:: MATERIAL SUPPLIED

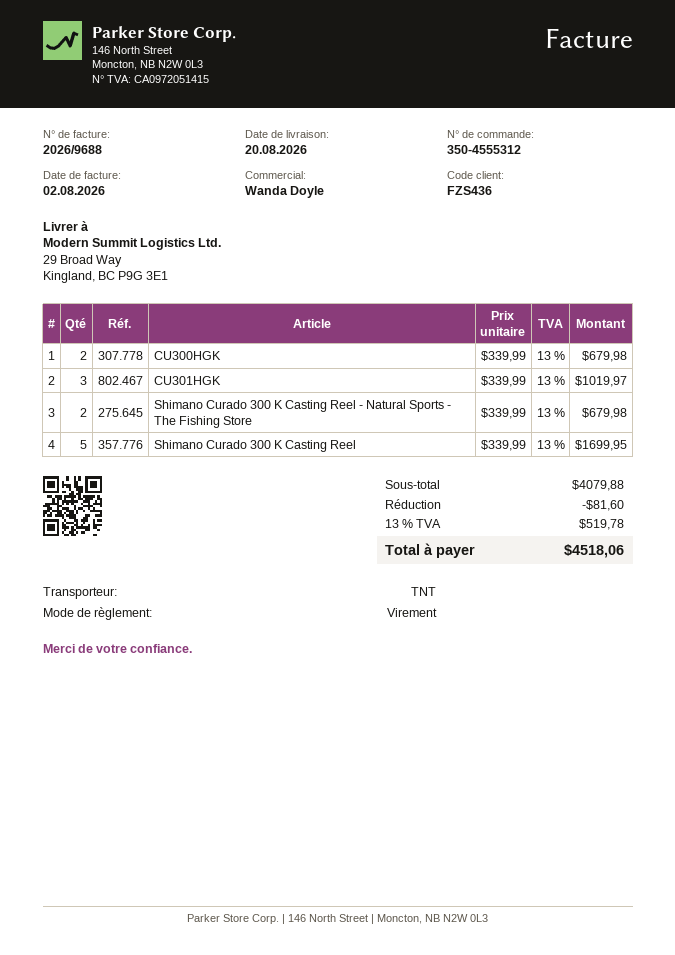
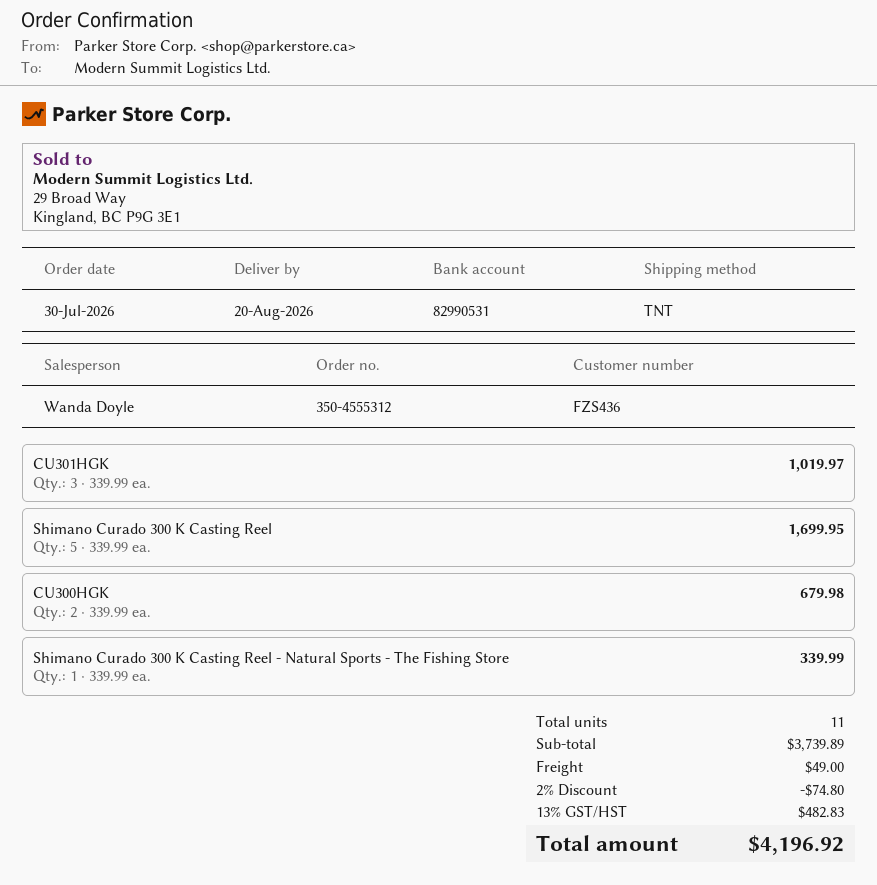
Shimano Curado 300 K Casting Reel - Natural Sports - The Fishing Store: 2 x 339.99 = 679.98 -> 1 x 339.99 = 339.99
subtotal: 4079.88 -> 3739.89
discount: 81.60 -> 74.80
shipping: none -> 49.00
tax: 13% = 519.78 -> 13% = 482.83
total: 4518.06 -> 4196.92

::::

▶ _WHAT THE EXERCISE ASKS_
Please output all the data exactly as given, with the pictures omitted.

▶ _ANSWER TO THIS EXERCISE_
Shimano Curado 300 K Casting Reel - Natural Sports - The Fishing Store: 2 x 339.99 = 679.98 -> 1 x 339.99 = 339.99
subtotal: 4079.88 -> 3739.89
discount: 81.60 -> 74.80
shipping: none -> 49.00
tax: 13% = 519.78 -> 13% = 482.83
total: 4518.06 -> 4196.92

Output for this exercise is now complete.